Community Landscapes - Top Down or Bottom Up?

Public - Private - Volunteers – Charities: the changing face of Landscape Practice and the implications for communities

Speaker: Helen Brown

Plumstead Manor School Woolwich London SE18, Local community greening, learning and food project ©Tamsin Rhymes

From the late 1970s the increasing adoption of public / private partnerships have had a huge impact on the delivery and outcomes for our rural and urban landscapes and their communities. It also has driven large changes to a career in Landscape Architecture.

 The talk will examine some of the implications for publicly funded landscape practice and projects with the move to arm’s length trusts, charities, private consultancy, the use of volunteers, friends of groups and how this sector has developed, for better or worse.     

Helen Brown CMLI (retired) has had a sequence of careers in the visual arts from surface textile design to Landscape Architecture.
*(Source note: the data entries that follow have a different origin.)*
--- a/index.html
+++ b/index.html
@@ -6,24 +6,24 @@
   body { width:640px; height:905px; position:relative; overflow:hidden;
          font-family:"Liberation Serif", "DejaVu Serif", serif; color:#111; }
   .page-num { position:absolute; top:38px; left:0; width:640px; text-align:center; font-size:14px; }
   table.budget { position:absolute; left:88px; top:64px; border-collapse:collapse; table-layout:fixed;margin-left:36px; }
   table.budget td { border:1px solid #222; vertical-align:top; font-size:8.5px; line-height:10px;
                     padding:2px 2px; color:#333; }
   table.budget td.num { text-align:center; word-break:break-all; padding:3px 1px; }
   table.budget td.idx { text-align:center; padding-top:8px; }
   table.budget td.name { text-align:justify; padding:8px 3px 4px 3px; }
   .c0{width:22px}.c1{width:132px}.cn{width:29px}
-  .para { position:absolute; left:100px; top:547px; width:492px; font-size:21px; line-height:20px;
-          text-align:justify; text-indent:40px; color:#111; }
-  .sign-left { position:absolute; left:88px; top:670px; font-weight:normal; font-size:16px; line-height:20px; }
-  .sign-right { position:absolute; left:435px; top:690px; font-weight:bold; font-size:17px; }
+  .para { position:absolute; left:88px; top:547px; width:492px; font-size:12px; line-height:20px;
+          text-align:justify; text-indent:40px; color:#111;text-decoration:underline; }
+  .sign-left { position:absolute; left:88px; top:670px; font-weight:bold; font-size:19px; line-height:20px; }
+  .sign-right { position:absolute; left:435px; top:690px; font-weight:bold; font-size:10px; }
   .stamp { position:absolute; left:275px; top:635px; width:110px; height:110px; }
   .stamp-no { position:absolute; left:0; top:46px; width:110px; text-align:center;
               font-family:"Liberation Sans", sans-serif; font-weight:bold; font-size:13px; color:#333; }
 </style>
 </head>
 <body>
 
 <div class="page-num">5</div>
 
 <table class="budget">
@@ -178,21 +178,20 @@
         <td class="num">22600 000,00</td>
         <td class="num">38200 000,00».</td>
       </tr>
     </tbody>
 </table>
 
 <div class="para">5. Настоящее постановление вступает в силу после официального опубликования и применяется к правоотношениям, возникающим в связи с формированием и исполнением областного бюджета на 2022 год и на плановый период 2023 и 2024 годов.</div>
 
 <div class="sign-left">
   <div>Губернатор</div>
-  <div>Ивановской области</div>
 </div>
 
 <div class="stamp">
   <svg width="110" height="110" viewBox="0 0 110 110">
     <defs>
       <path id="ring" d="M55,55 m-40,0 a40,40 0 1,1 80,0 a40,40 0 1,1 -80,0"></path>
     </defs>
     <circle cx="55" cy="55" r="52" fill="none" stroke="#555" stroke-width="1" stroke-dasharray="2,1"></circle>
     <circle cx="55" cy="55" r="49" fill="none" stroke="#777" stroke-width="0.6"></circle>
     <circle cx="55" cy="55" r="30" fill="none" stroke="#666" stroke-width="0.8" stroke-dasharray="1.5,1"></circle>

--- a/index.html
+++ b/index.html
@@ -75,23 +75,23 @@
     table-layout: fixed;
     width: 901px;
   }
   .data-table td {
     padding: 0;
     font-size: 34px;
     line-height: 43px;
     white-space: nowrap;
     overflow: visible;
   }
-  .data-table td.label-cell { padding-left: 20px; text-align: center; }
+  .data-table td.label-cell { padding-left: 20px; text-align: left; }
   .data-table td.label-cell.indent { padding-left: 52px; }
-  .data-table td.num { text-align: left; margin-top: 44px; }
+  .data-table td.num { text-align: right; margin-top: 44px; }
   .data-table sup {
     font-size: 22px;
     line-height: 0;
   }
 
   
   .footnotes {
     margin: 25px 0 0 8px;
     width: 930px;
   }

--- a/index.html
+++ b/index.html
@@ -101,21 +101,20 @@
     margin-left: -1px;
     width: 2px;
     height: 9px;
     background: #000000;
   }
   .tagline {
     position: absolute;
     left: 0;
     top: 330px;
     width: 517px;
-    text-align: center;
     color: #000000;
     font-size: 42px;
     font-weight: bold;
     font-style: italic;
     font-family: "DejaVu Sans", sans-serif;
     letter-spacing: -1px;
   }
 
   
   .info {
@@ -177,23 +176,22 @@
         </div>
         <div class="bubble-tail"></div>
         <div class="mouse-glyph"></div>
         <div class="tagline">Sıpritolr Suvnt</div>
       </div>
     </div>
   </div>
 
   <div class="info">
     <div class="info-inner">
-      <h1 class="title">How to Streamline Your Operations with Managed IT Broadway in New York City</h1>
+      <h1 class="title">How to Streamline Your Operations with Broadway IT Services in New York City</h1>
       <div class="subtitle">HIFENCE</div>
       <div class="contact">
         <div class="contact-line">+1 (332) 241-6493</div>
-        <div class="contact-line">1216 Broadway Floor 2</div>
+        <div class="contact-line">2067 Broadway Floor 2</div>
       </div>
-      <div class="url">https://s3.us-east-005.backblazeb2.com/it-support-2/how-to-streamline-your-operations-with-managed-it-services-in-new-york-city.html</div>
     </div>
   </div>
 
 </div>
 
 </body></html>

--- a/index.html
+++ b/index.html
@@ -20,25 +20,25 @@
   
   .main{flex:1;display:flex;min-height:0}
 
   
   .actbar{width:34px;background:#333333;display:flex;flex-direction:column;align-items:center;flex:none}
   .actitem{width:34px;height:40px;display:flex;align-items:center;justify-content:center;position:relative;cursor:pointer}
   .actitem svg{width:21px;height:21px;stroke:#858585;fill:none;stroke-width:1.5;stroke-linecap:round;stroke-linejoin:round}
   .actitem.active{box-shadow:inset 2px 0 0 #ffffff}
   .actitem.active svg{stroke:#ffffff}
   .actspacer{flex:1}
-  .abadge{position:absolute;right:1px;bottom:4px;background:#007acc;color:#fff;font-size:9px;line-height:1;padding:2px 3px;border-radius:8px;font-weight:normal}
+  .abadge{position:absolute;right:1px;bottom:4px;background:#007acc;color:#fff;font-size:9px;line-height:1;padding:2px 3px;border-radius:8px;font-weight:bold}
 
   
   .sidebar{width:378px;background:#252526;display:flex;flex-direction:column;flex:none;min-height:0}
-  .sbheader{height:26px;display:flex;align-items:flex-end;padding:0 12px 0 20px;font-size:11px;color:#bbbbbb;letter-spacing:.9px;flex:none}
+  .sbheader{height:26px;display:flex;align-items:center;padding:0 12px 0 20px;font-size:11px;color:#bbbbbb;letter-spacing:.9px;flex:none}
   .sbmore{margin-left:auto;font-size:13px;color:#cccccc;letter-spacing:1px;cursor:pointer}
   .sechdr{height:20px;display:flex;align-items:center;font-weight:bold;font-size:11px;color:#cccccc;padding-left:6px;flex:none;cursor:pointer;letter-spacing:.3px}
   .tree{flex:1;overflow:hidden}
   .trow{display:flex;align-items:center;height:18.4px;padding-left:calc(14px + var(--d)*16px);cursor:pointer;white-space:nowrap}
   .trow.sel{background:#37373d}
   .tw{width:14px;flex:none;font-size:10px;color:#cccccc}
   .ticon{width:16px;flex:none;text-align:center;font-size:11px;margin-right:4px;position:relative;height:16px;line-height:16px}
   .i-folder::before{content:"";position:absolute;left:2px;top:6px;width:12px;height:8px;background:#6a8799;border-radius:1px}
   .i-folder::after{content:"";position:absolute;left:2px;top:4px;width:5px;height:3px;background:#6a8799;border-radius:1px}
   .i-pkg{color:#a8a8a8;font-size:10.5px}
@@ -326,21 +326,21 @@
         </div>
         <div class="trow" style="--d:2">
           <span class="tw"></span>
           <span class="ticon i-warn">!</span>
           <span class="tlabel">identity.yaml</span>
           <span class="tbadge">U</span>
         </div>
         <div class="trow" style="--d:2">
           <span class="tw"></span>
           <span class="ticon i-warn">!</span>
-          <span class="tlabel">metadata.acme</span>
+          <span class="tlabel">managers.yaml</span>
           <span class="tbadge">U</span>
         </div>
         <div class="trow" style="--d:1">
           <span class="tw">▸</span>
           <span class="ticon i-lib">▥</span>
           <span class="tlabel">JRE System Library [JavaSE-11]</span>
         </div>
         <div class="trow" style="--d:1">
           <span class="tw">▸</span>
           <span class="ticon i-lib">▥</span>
She worked in public practice on major park restoration and conservation projects including the EU Life funded ‘London Lakes Project’ and ‘The History of Battersea Park’ a public digital interactive exhibition which won the 1993 LI Comms Award, both at Battersea Park as part of Jacky McCabe’s Landscape team at Wandsworth Council; and also at Crystal Palace Park with Bromley Council’s LA project team with Gustafson Porter’s restoration, conservation and development project, HLF funded project.  She was a design tutor at University of Greenwich and taught Historic Garden Conservation and Design with Community amongst other topics.

With the mantra ‘participation not consultation’, Helen is active in community greening projects in SE London, and is an officer in the newly designated Charlton Neighbourhood Forum. She is currently working with the public and several management organisations on securing an historic landscape study for Charlton House’s C17 landscapes and gardens.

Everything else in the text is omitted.